Invenergy Renewables LLC v. Leaf Invenergy Company

CourtSupreme Court of Delaware
DecidedSeptember 19, 2019
Docket293, 2019
StatusPublished

This text of Invenergy Renewables LLC v. Leaf Invenergy Company (Invenergy Renewables LLC v. Leaf Invenergy Company) is published on Counsel Stack Legal Research, covering Supreme Court of Delaware primary law. Counsel Stack provides free access to over 12 million legal documents including statutes, case law, regulations, and constitutions.

Bluebook
Invenergy Renewables LLC v. Leaf Invenergy Company, (Del. 2019).

Opinion

IN THE SUPREME COURT OF THE STATE OF DELAWARE

INVENERGY RENEWABLES LLC, § a Delaware limited liability company, § No. 293, 2019 § Defendant Below-Appellant/ § Court Below—Court of Chancery § of the State of Delaware v. § § C.A. No. 11830 LEAF INVENERGY COMPANY, § a Cayman Islands exempt limited § liability company, § § Plaintiff Below-Appellee/ § Cross-Appellant. §

Submitted: September 18, 2019 Decided: September 19, 2019

Before VAUGHN, SEITZ, and TRAYNOR, Justices.

ORDER

(1) This expedited appeal follows our recent opinion in Leaf Invenergy v.

Invenergy1 (Leaf I).

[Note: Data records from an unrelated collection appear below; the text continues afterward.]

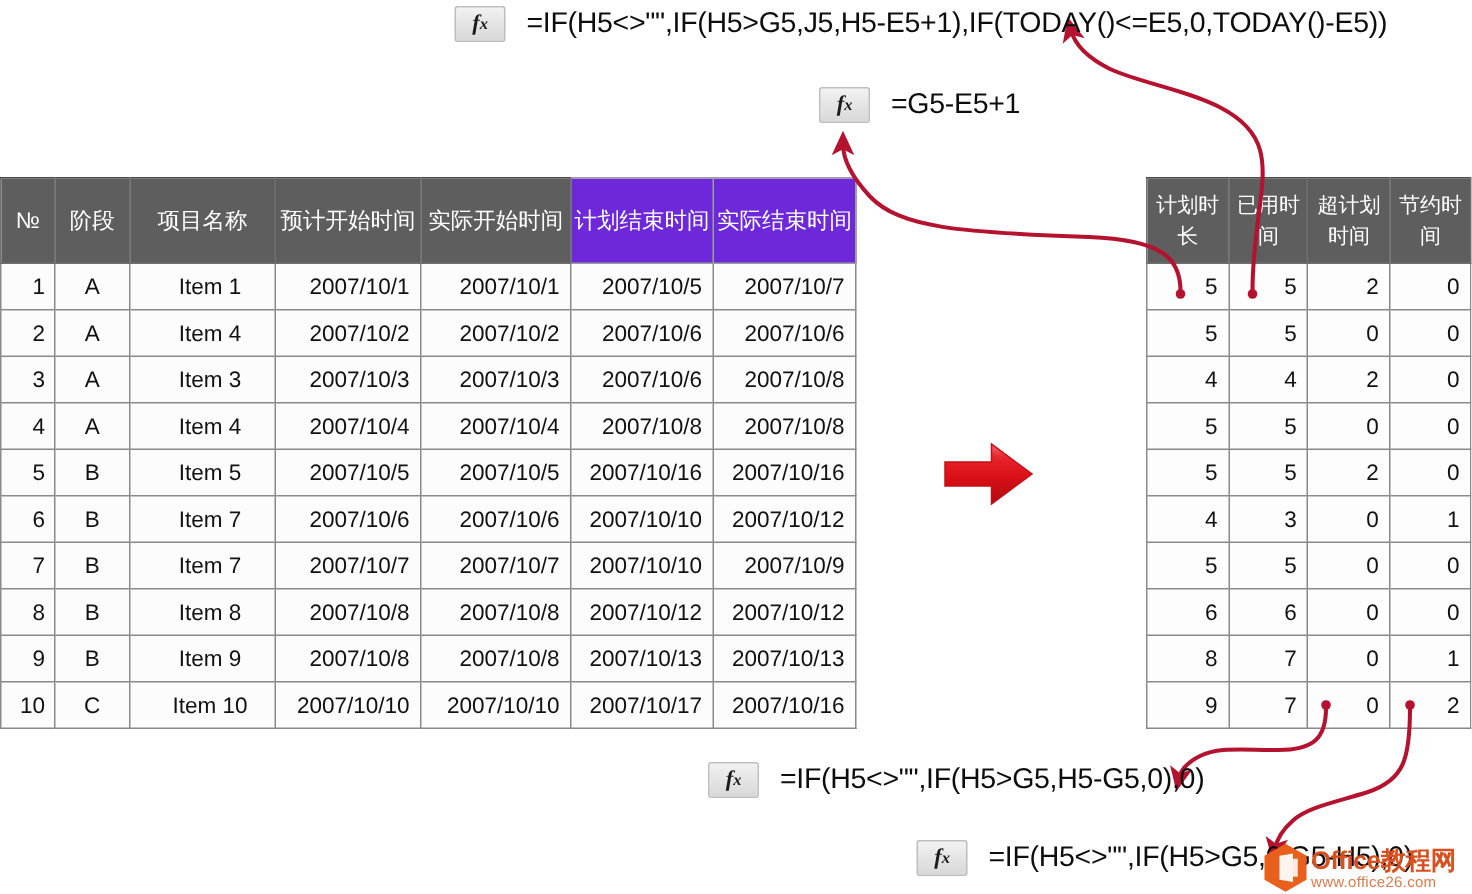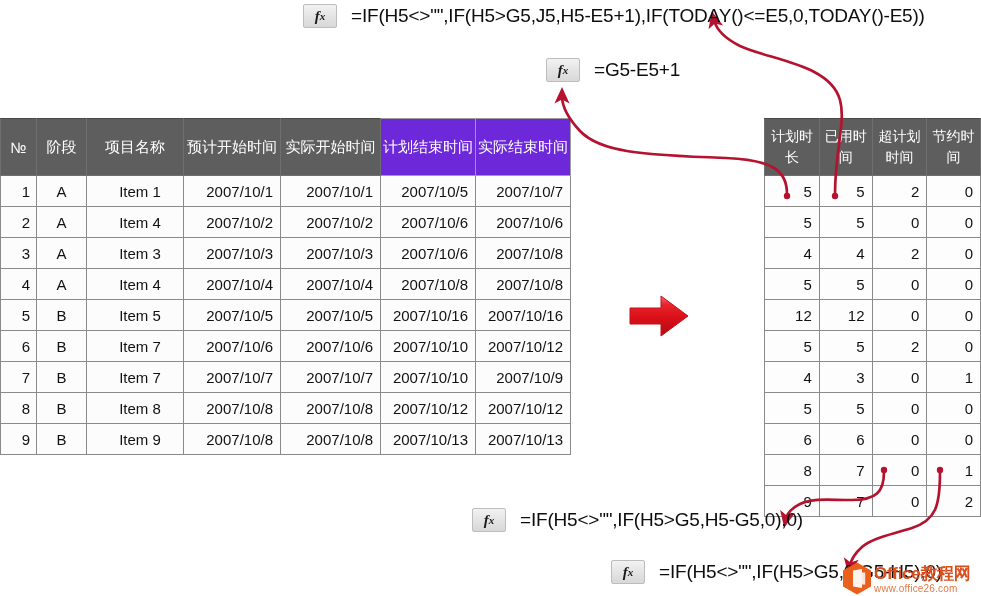--- a/index.html
+++ b/index.html
@@ -374,12 +374,6 @@
         <td>0</td>
       </tr>
       <tr>
-        <td>12</td>
-        <td>12</td>
-        <td>0</td>
-        <td>0</td>
-      </tr>
-      <tr>
         <td>5</td>
         <td>5</td>
         <td>2</td>

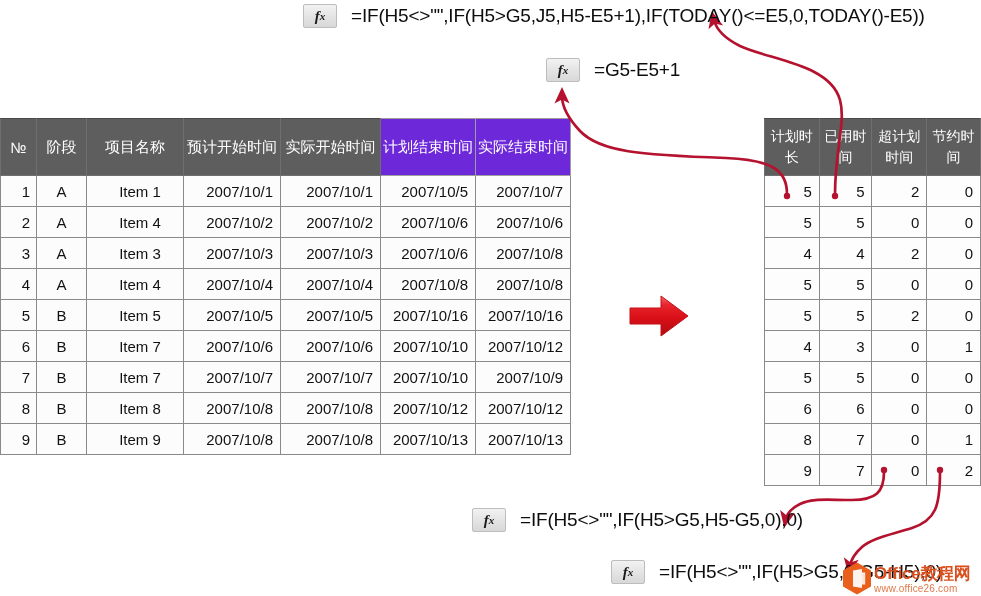--- a/index.html
+++ b/index.html
@@ -330,6 +330,15 @@
         <td class="date">2007/10/13</td>
         <td class="date">2007/10/13</td>
       </tr>
+      <tr>
+        <td class="num">10</td>
+        <td class="ctr">C</td>
+        <td class="name">Item 10</td>
+        <td class="date">2007/10/10</td>
+        <td class="date">2007/10/10</td>
+        <td class="date">2007/10/17</td>
+        <td class="date">2007/10/16</td>
+      </tr>
     </tbody>
 </table>
 

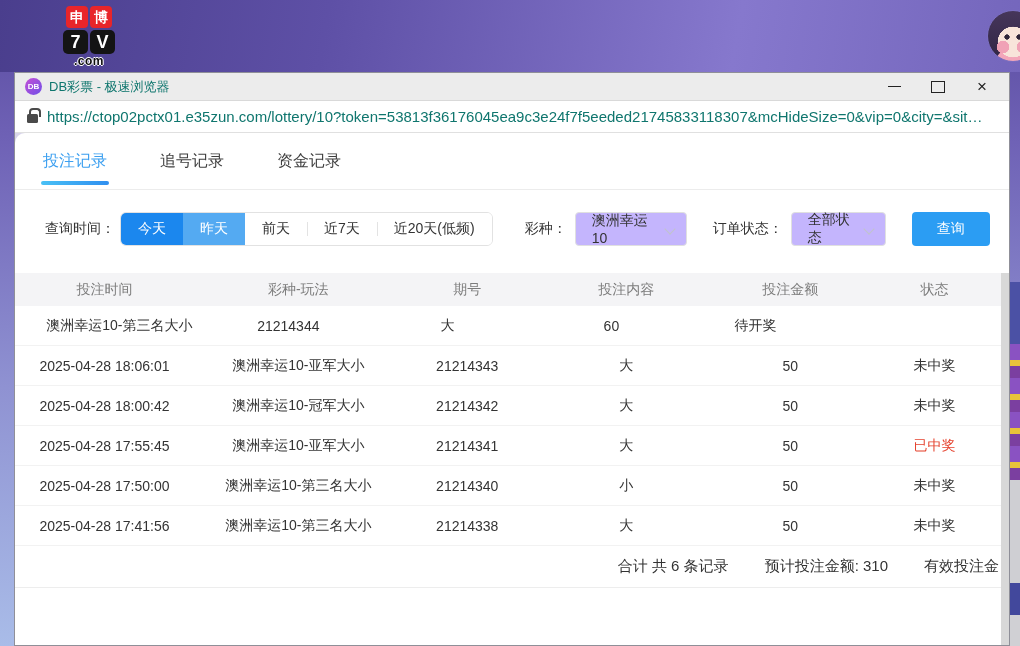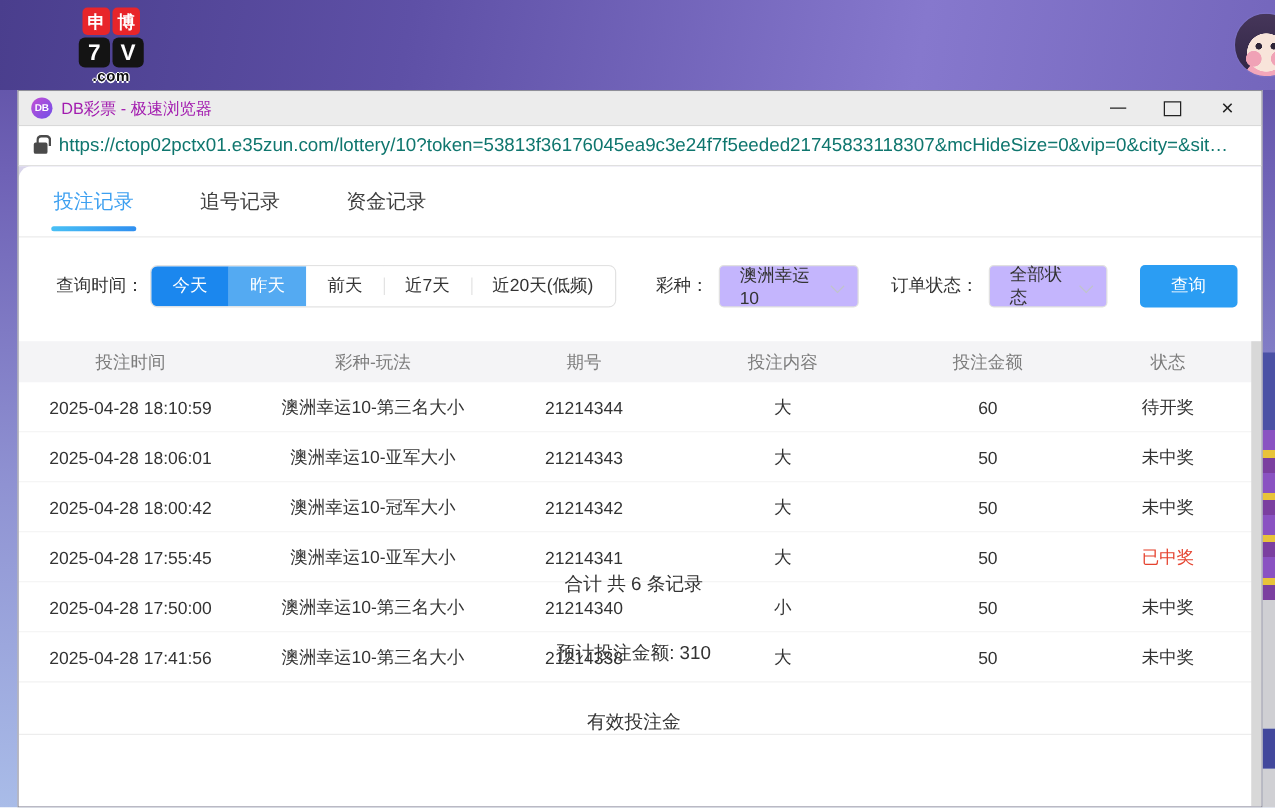--- a/index.html
+++ b/index.html
@@ -50,7 +50,7 @@
   .favicon { width:17px; height:17px; border-radius:50%;
     background:linear-gradient(135deg,#c44fd6,#6f4fe8); color:#fff; font-size:8px; font-weight:bold;
     display:flex; align-items:center; justify-content:center; margin-right:7px; flex:none; }
-  .wtitle { font-size:13px; color:#a21caf; }
+  .wtitle { font-size:13px; color:#0f766e; }
   .wcontrols { margin-left:auto; display:flex; align-items:center; gap:26px; padding-right:8px; }
   .wc { width:18px; height:18px; display:flex; align-items:center; justify-content:center; cursor:pointer; }
   .wc-min  { }

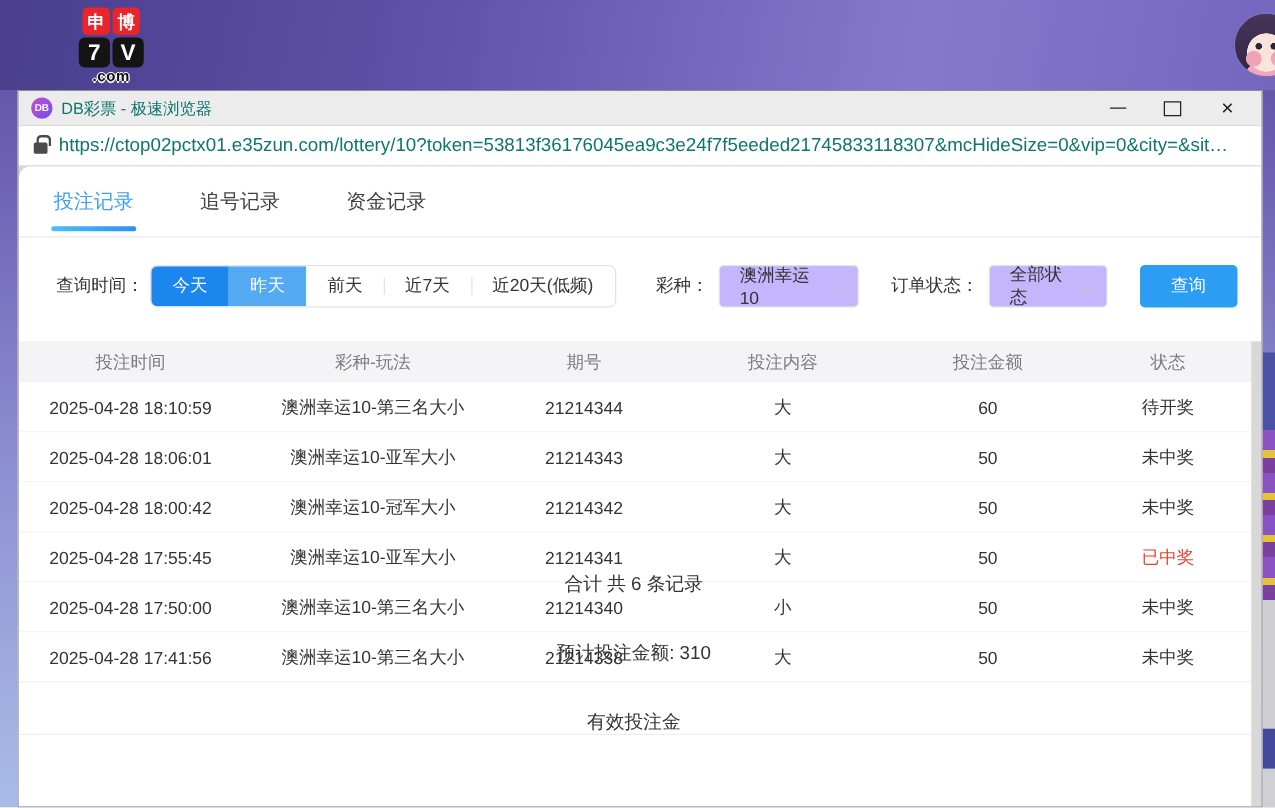--- a/index.html
+++ b/index.html
@@ -198,7 +198,6 @@
             </div>
           <div id="table-body">
               <div class="trow tbody-row">
-                <div class="cell c0">2025-04-28 18:10:59</div>
                 <div class="cell c1">澳洲幸运10-第三名大小</div>
                 <div class="cell c2">21214344</div>
                 <div class="cell c3">大</div>

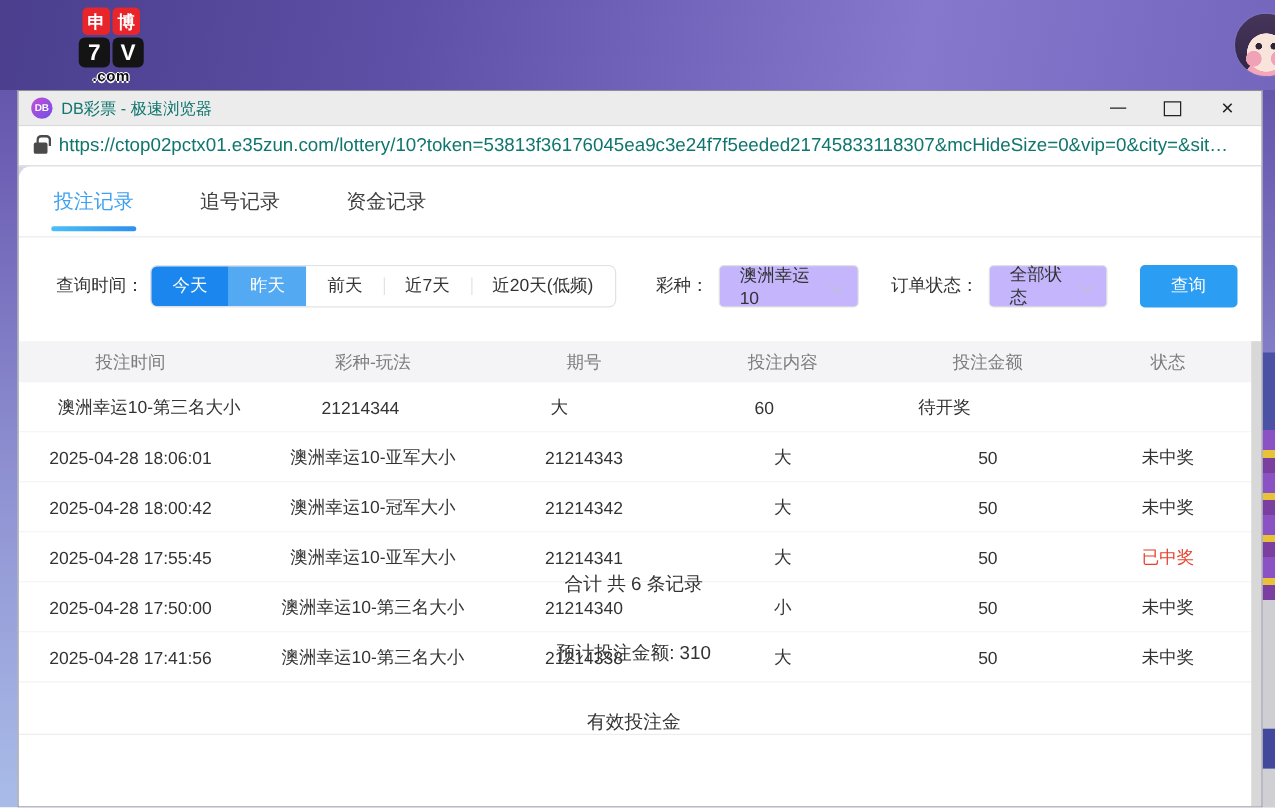--- a/index.html
+++ b/index.html
@@ -110,7 +110,7 @@
 
   
   .summary { display:flex; align-items:center; justify-content:flex-end; gap:36px; height:42px;
-    border-bottom:1px solid #ededed; padding-right:10px; font-size:15px; color:#333; white-space:nowrap;flex-direction:column; }
+    border-bottom:1px solid #ededed; padding-right:10px; font-size:15px; color:#333; white-space:nowrap; }
 
   
   .page-scrollbar { position:absolute; right:0; top:140px; bottom:0; width:8px; background:#d8d8d8; cursor:pointer; }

In Leaf I, we concluded that Invenergy breached the terms of

the LLC agreement it had with one of its investors—Leaf Invenergy (“Leaf”)—by

conducting a “Material Partial Sale” without redeeming Leaf for a contractually

defined “Target Multiple.” We held that “Leaf is entitled to damages in the amount

of the Target Multiple on the condition that Leaf surrenders its membership interest

in Invenergy”2 and remanded the case to the Court of Chancery.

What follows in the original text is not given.